### Study material:
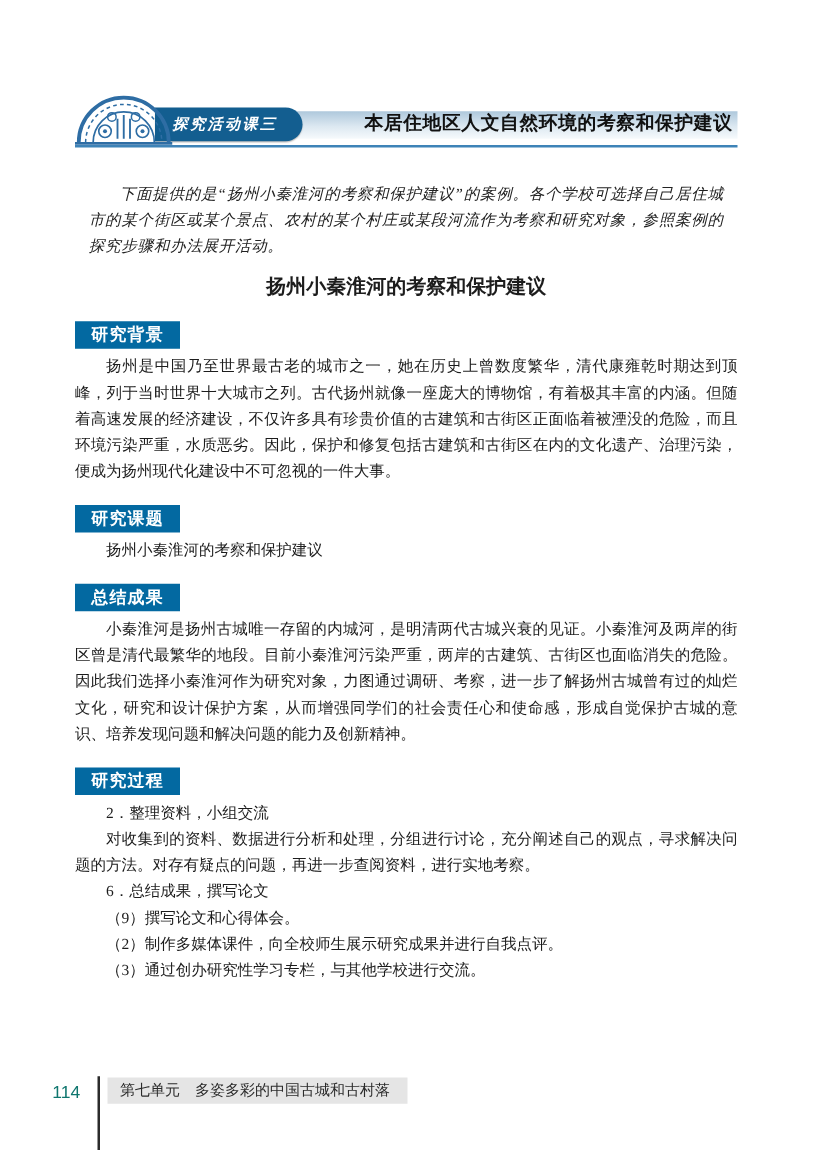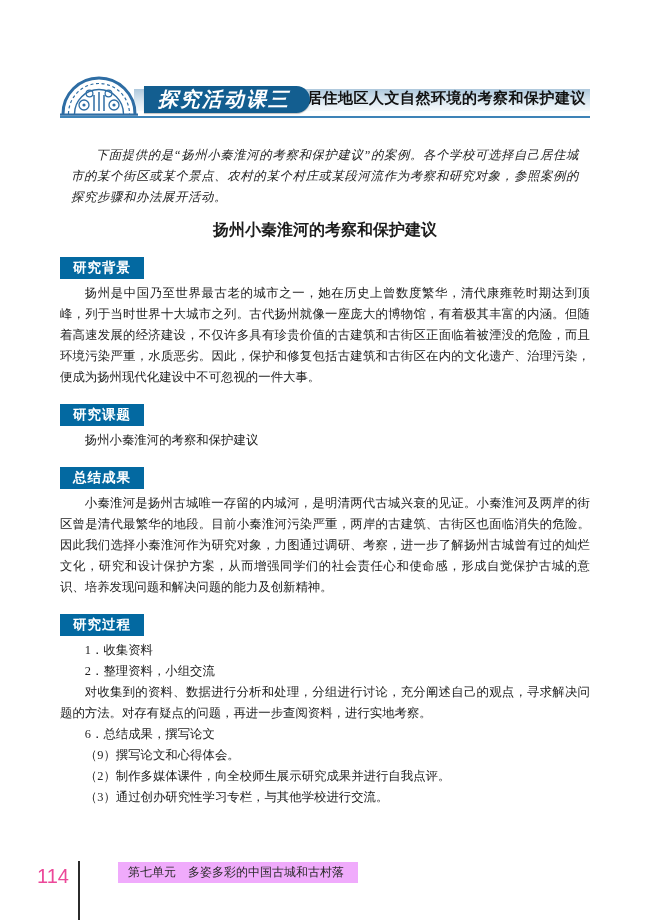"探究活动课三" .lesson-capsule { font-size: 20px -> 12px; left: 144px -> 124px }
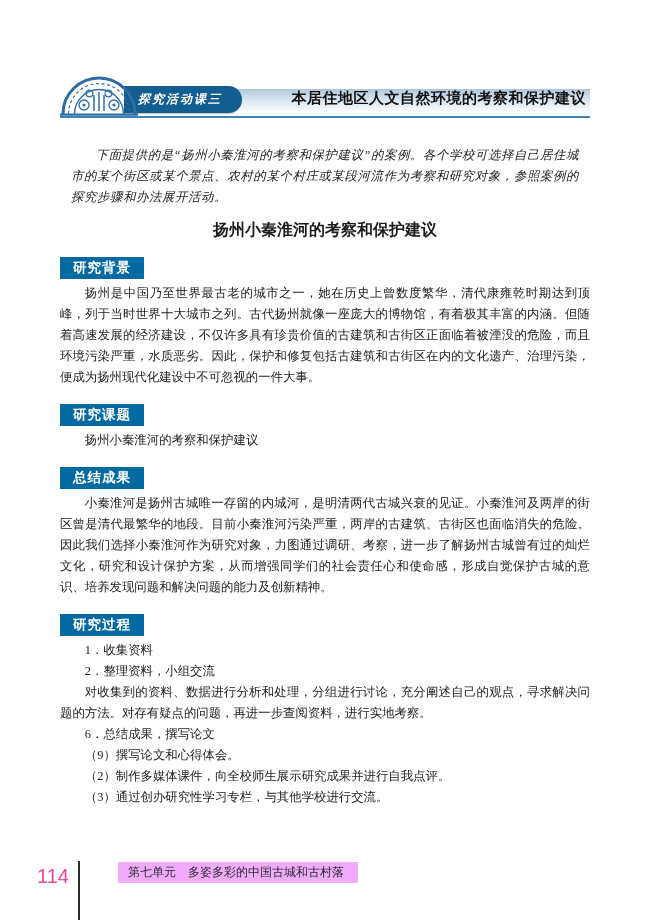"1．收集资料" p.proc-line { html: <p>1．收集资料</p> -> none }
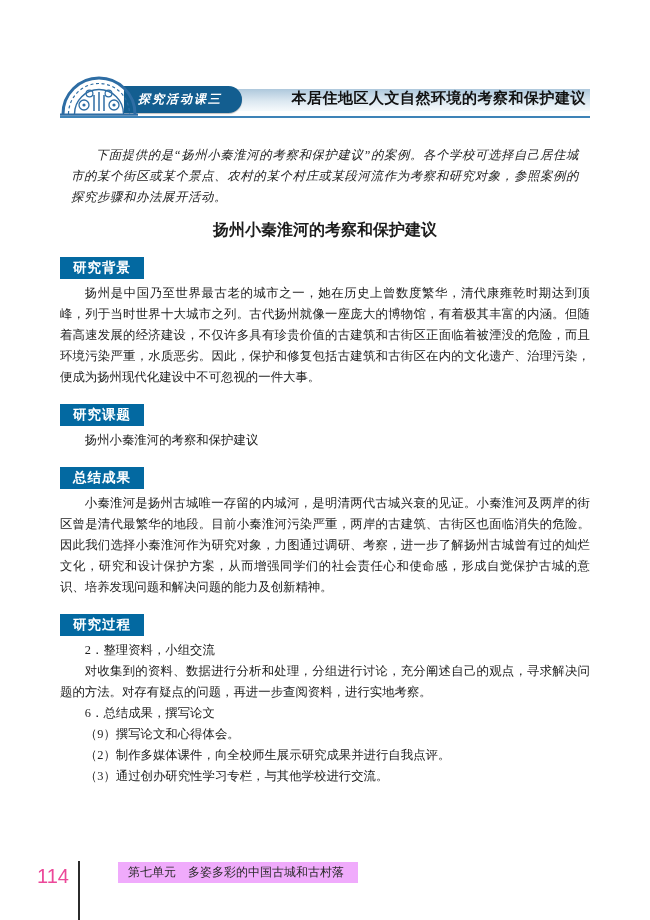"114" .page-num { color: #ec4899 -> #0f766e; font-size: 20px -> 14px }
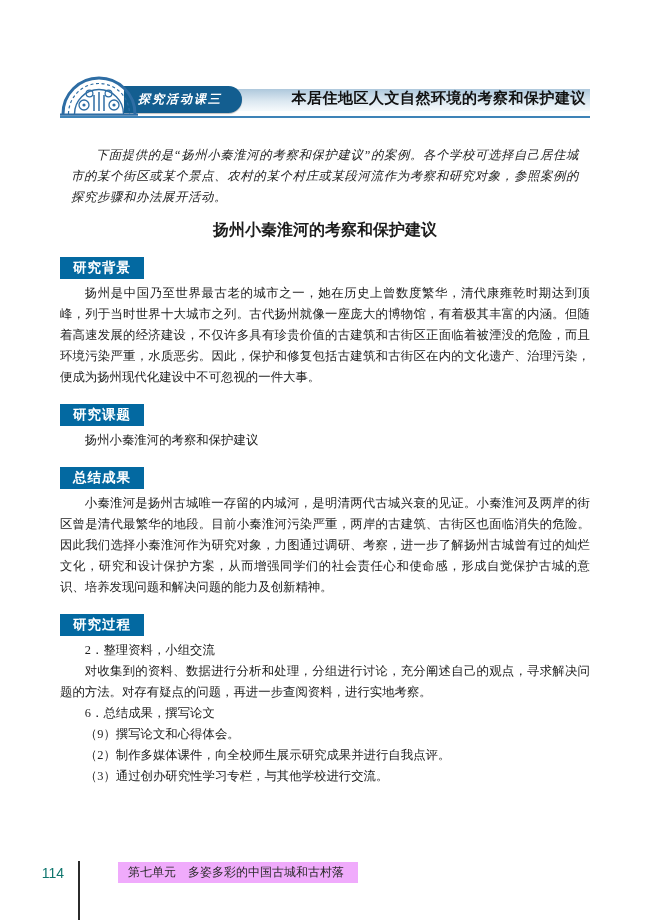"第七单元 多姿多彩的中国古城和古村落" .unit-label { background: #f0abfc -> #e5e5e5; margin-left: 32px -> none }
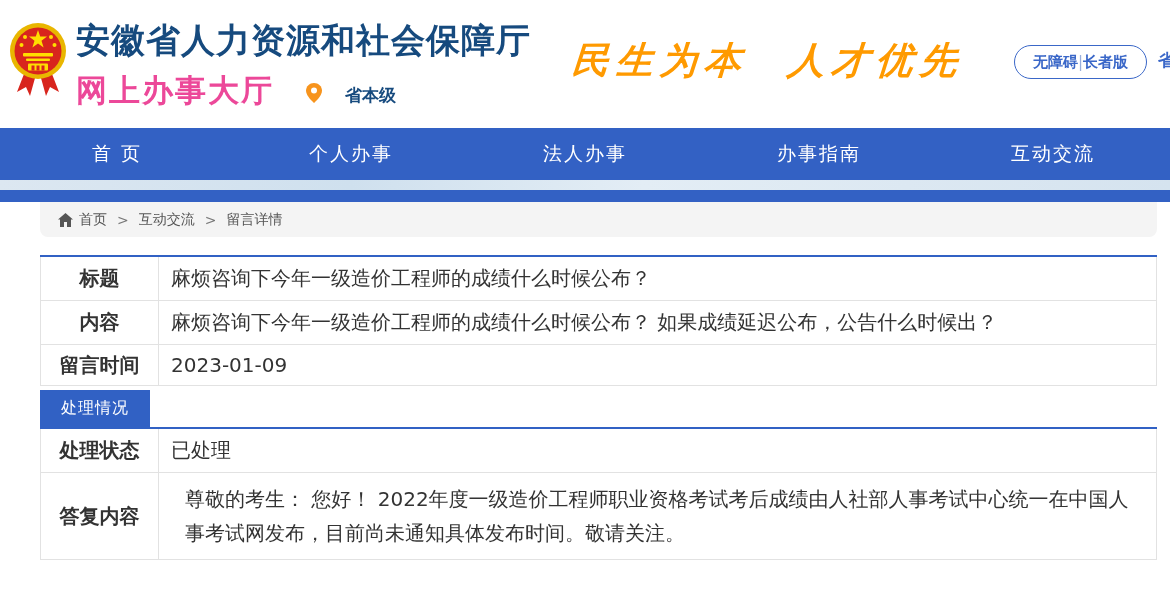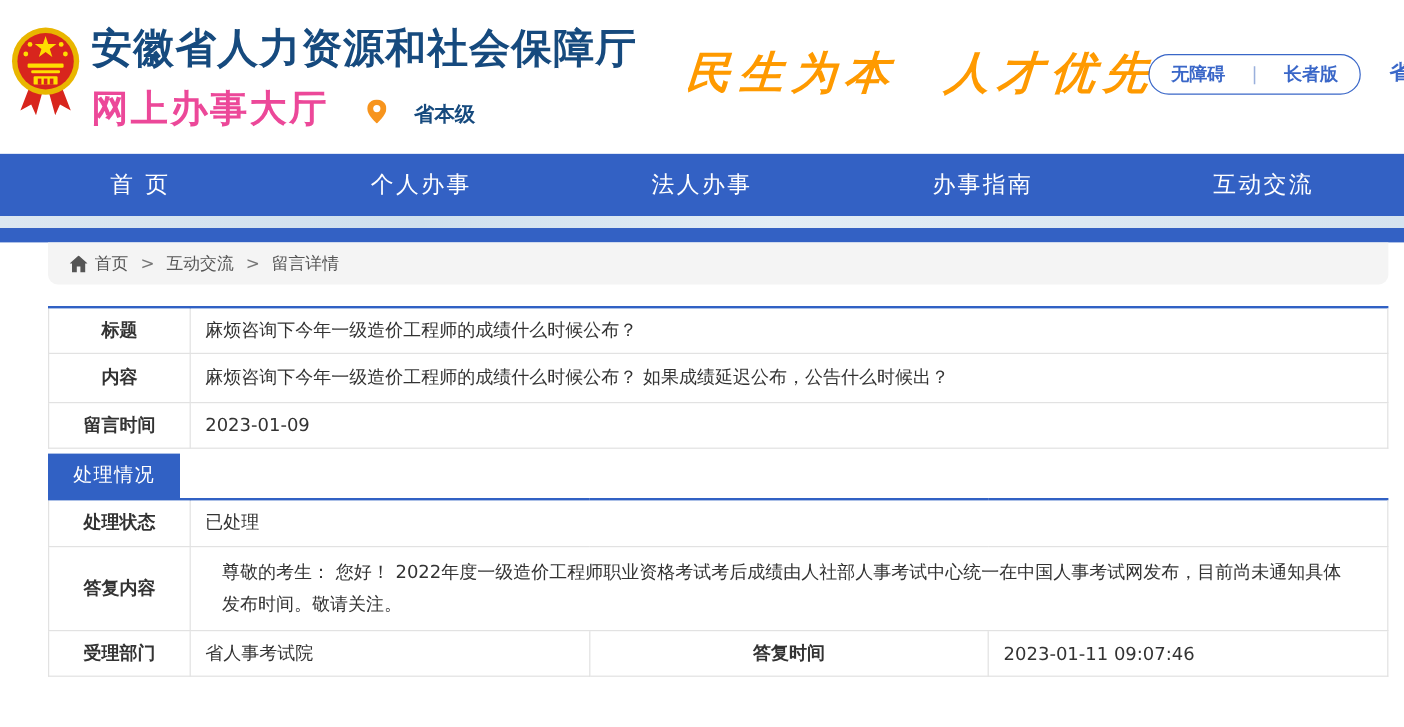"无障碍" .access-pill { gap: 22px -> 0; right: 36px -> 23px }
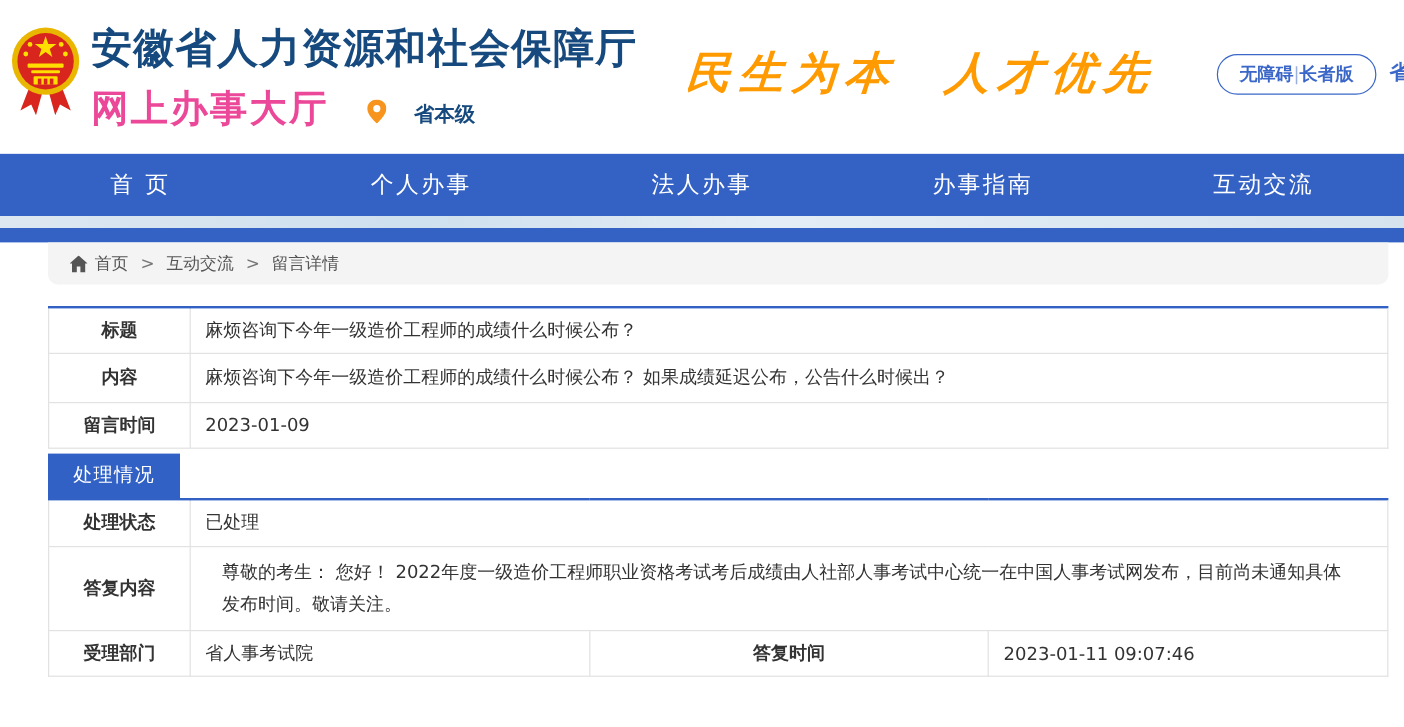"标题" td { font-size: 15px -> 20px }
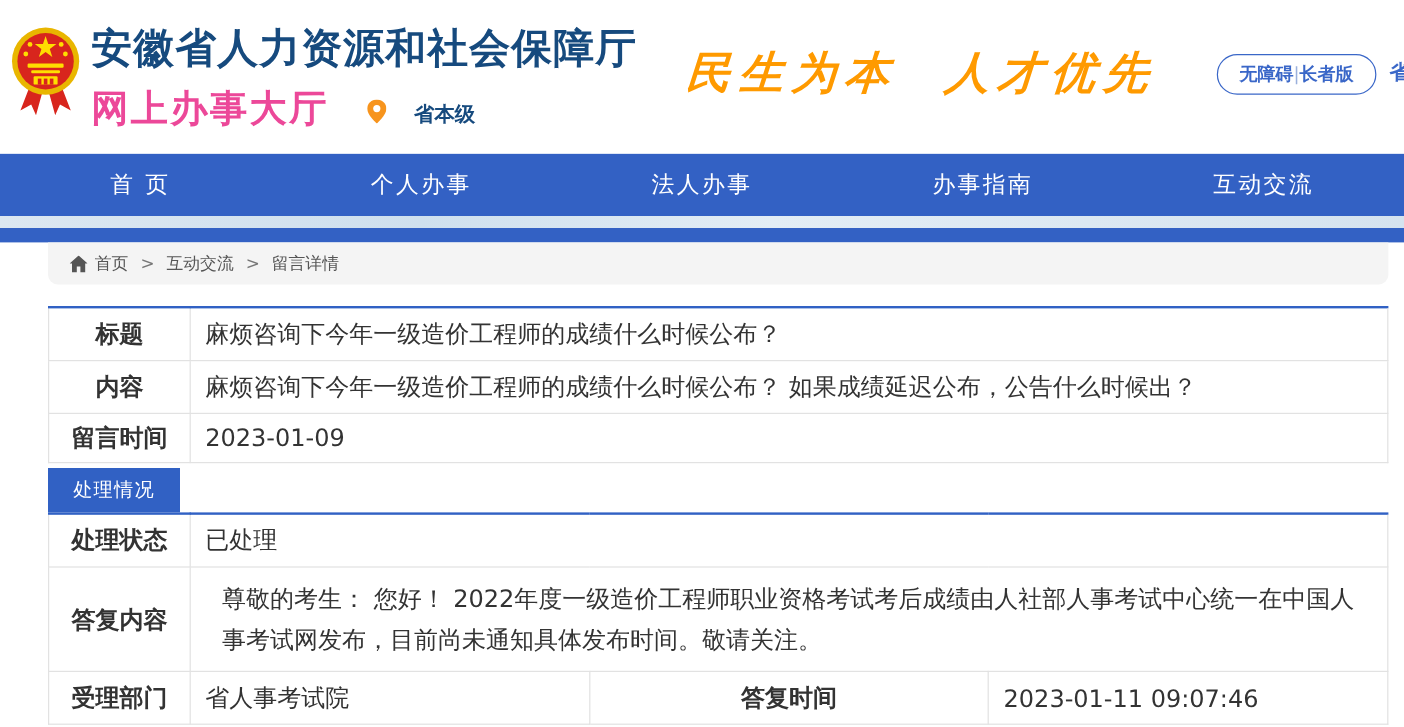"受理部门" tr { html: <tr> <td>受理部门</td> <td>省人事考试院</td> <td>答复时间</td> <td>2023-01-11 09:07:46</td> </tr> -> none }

### Problem requirements:
Starting at the line that contains "font-size: 15px ->", please write out every line to the end of the entries, inclusive, copied exactly and with pictures omitted.

### Reply to the task:
"标题" td { font-size: 15px -> 20px }
"受理部门" tr { html: <tr> <td>受理部门</td> <td>省人事考试院</td> <td>答复时间</td> <td>2023-01-11 09:07:46</td> </tr> -> none }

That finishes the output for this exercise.